WORK REQUEST: Hand back the entries exactly as written, minus every picture.

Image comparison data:

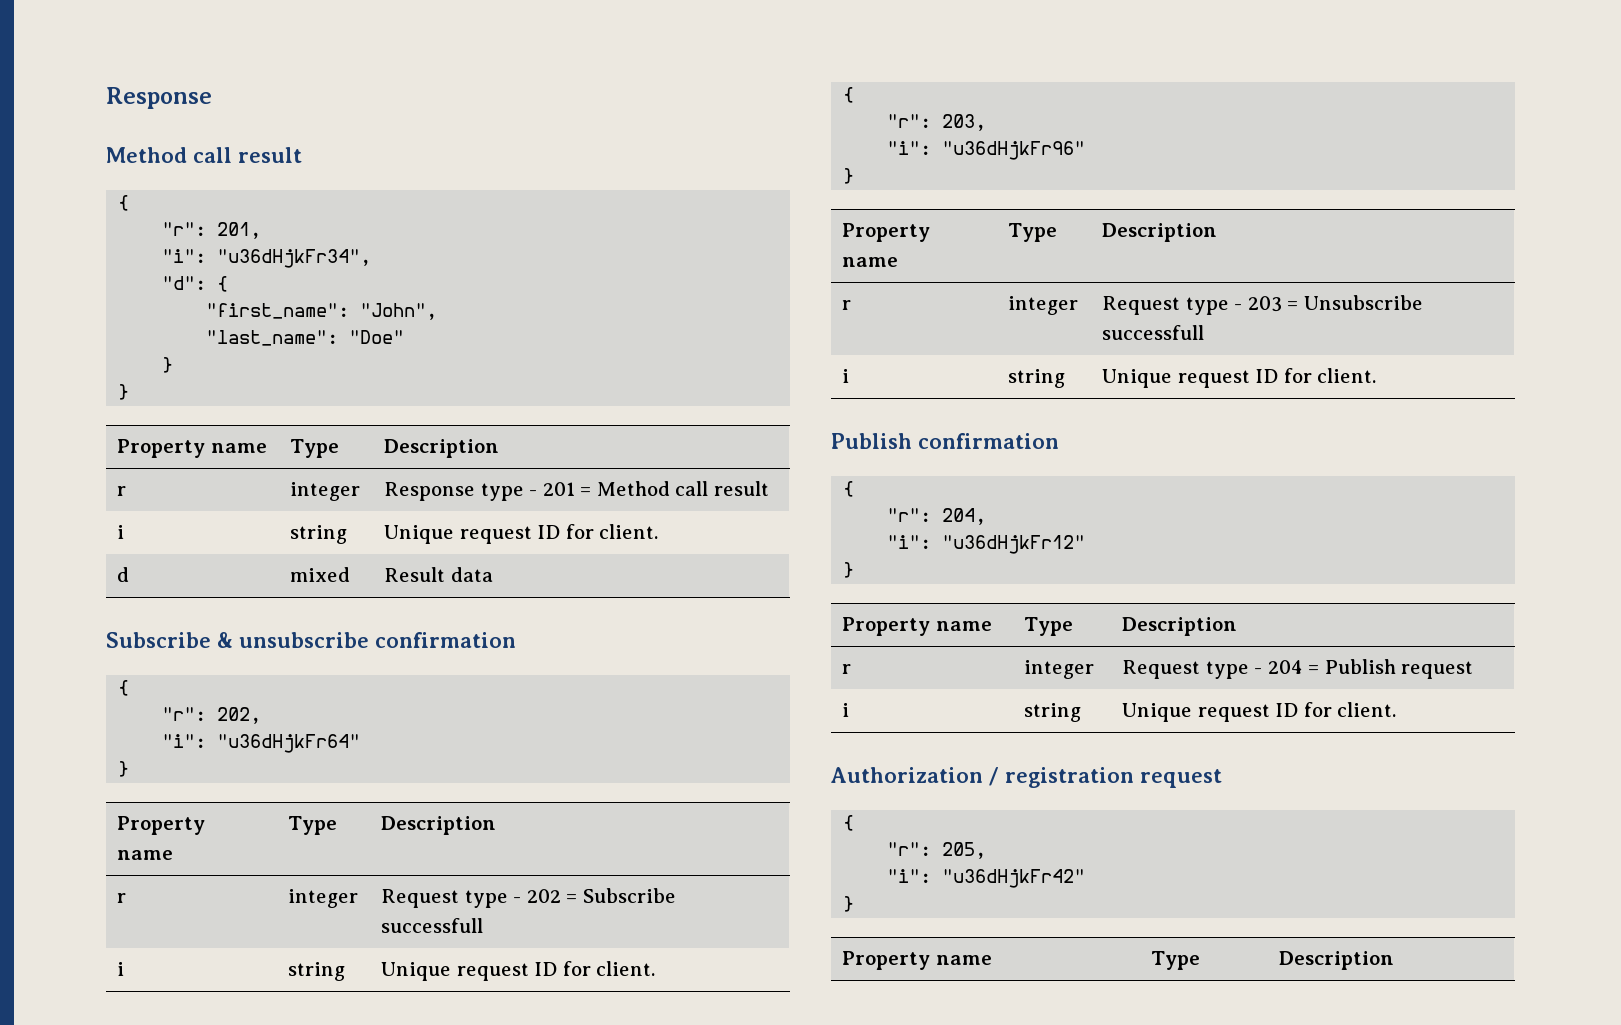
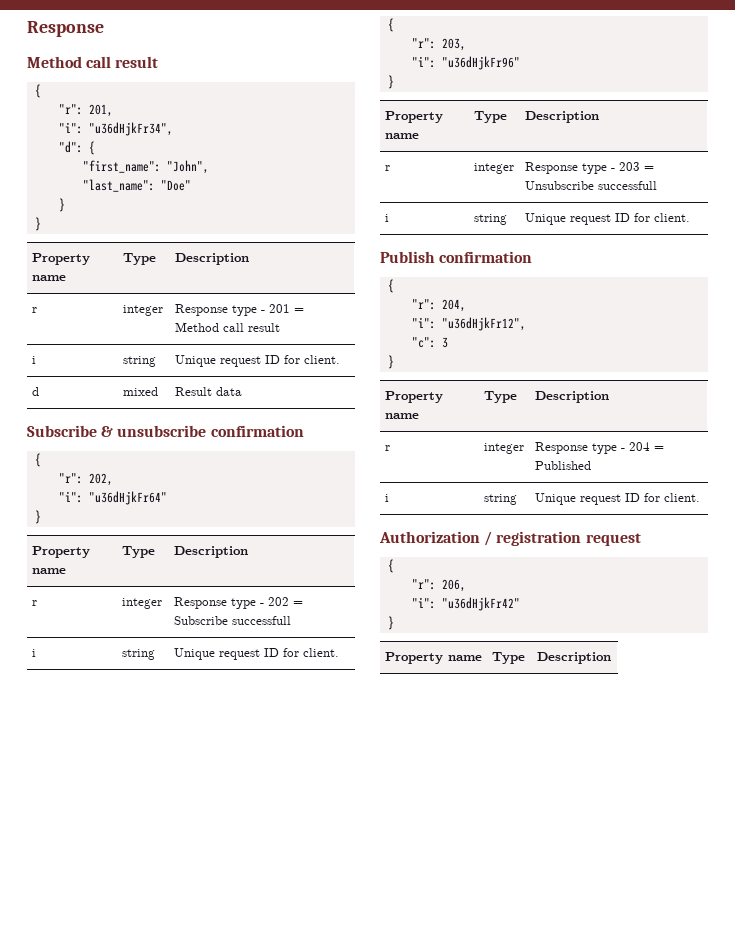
[381,889,460,908] Request -> [174,597,228,609] Response
[1102,296,1181,315] Request -> [525,162,579,174] Response
[942,535,1086,554] [843,562,855,578] [842,617,992,636] [1024,617,1074,636] [1122,617,1238,636] [842,664,852,674] [1024,660,1095,679] [1122,660,1201,679] "u36dHjkFr12" // } // Property name | Type | Description // r | integer | Request -> [441,317,526,331] [411,337,448,348] [387,355,394,369] [385,391,444,403] [385,413,420,419] [484,391,518,403] [535,391,610,403] [385,445,391,451] [484,443,525,454] [535,442,589,454] "u36dHjkFr12", // "c": 3 // } // Property name | Type | Description // r | integer | Response
[1324,659,1474,679] Publish request -> [535,461,592,470] Published
[942,842,987,859] 205, -> [441,579,466,592] 206,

YOUR SOLUTION:
[381,889,460,908] Request -> [174,597,228,609] Response
[1102,296,1181,315] Request -> [525,162,579,174] Response
[942,535,1086,554] [843,562,855,578] [842,617,992,636] [1024,617,1074,636] [1122,617,1238,636] [842,664,852,674] [1024,660,1095,679] [1122,660,1201,679] "u36dHjkFr12" // } // Property name | Type | Description // r | integer | Request -> [441,317,526,331] [411,337,448,348] [387,355,394,369] [385,391,444,403] [385,413,420,419] [484,391,518,403] [535,391,610,403] [385,445,391,451] [484,443,525,454] [535,442,589,454] "u36dHjkFr12", // "c": 3 // } // Property name | Type | Description // r | integer | Response
[1324,659,1474,679] Publish request -> [535,461,592,470] Published
[942,842,987,859] 205, -> [441,579,466,592] 206,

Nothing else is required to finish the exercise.